A tag dispatched function is a function that catches types at a generic level, retrieves a tag labeling the type as implementing the different target concepts, and then uses that tag in an argument for implementation functions. Here’s a version of advance to explain:

// This version actually works more like 'next' in the standard library.
namespace detail_ {

template < typename ForwardIterator >
ForwardIterator advance(ForwardIterator it, int n, std::forward_iterator_tag)
{
    assert(n > -1 && "Can only move a forward iterator forward!");
    while (n--) ++it;
    return it;
}

template < typename RandomAccessIterator >
RandomAccessIterator advance(RandomAccessIterator it, int n, std::random_access_iterator_tag)
{
    it += n;
    return it;
}

}

template < typename Iterator >
Iterator advance(Iterator it, int n)
{
    using tag = typename std::iterator_traits<Iterator>::iterator_category;
    // We're doing this silly and not allowing input iterators, we should make a readable message
    static_assert(std::is_base_of<std::input_iterator_tag, tag>::value, "Can only advance ForwardIterators and their refinements.");

    return detail_::advance(it, n, tag{});
}

It’s actually debatable whether we want to have that static_assert in the entry function–I purposfully made the implementation terrible to raise this concern. We might want to allow people to provide an overload for that base iterator concept. In general though you don’t want to do this–you’re writing your dispatch functions to be as complete as they’ll ever be and you don’t want to try being too generic. YAGNI. Without the static_assert you’ll get what is known far and wide as, “template vomit,” which is where C++ gets its reputation for very long error messages. It probably wouldn’t be all that deep.

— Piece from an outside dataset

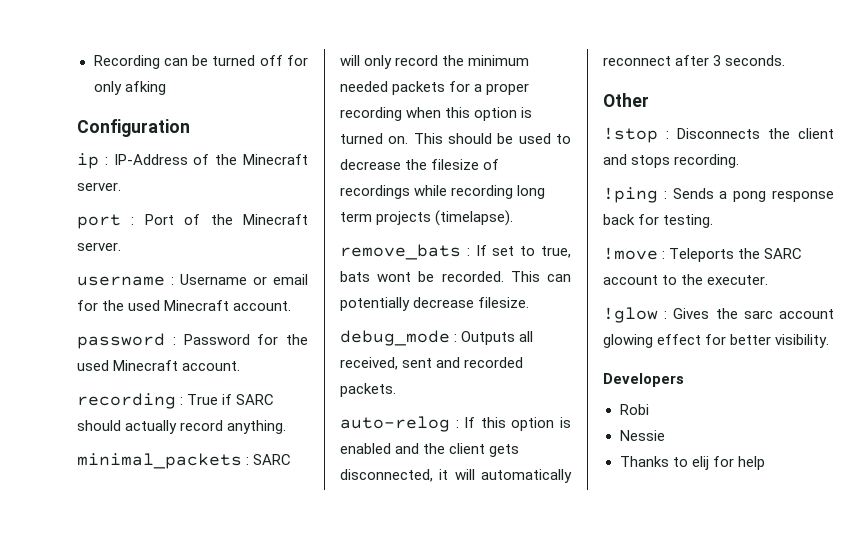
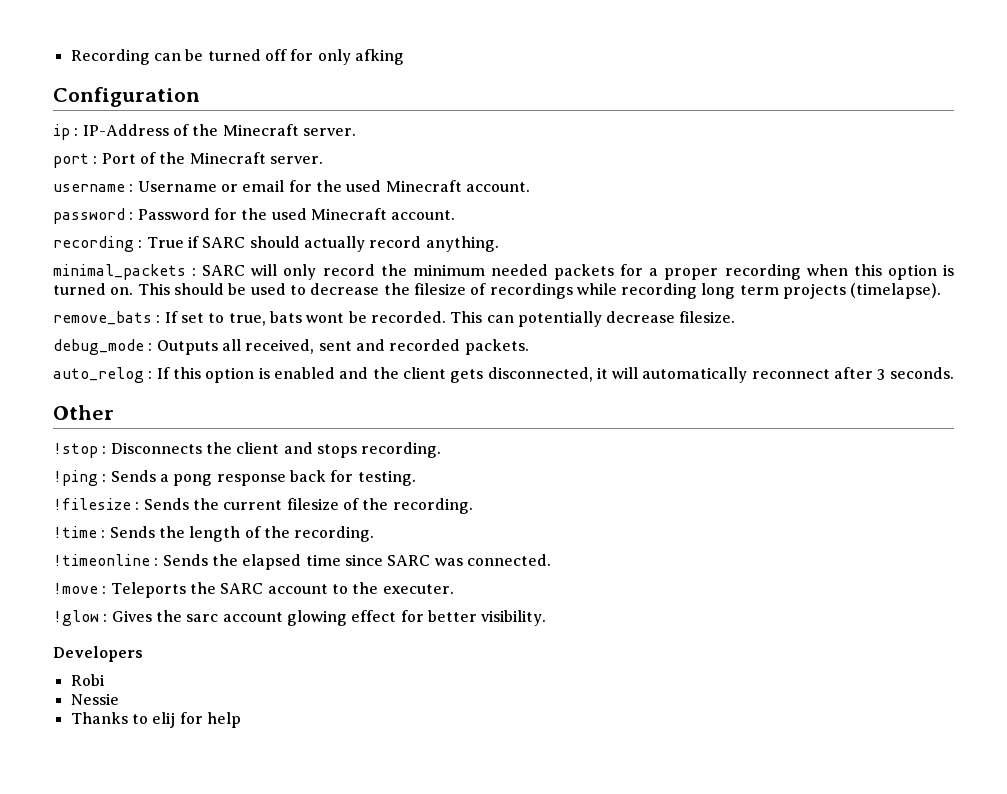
[340,416,450,432] auto-relog -> [53,367,144,383] auto_relog
(714, 221) none -> [53,498,473,514] [53,526,375,542] [53,554,551,570] // !filesize : Sends the current filesize of the recording. // !time : Sends the length of the recording. // !timeonline : Sends the elapsed time since SARC was connected.

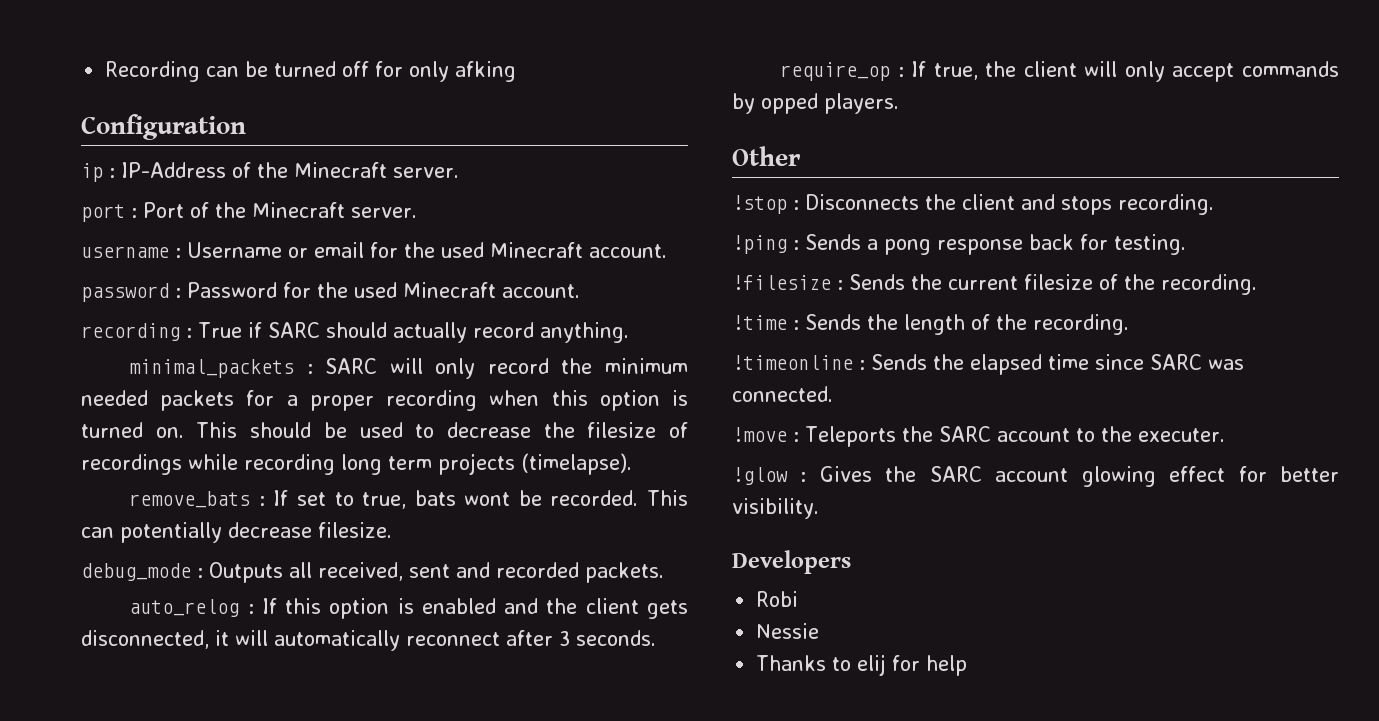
(954, 373) none -> [780,61,1339,82] [732,93,899,114] // require_op : If true, the client will only accept commands by opped players.
[186,614,219,622] sarc -> [929,466,982,482] SARC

The way this code works depends on tags that have direct correlation to the concepts being implemented. RandomAccessIterator is a refinement of BidirectionalIterator, which is in turn a refinement of ForwardIterator. Furthermore we may soon have ContiguousIterator, which will be a refinement of RandomAccessIterator. The tags directly correlate to these concepts and their refinement relations through inheritance:

struct input_iterator_tag {};
struct forward_iterator_tag : input_iterator_tag {};
struct bidirectional_iterator_tag : forward_iterator_tag {};
struct random_access_iterator_tag : bidirectional_iterator_tag {};

// in C++ 17 maybe
struct contiguous_iterator_tag : random_access_iterator_tag {};

// Orthoganal concept that doesn't refine any of the others and isn't refined by them
struct output_iterator_tag {};

C++ has a rule regarding function overloading that requires the compiler to chose the closest match. This means that when we pass a value of type bidirectional_iterator_tag, which due to inheritance is convertible to forward_iterator_tag, the compiler will pick the ForwardIterator version of our overload set. However, if instead random_access_iterator_tag or any subclass is passed in the RandomAccessIterator version will be chosen.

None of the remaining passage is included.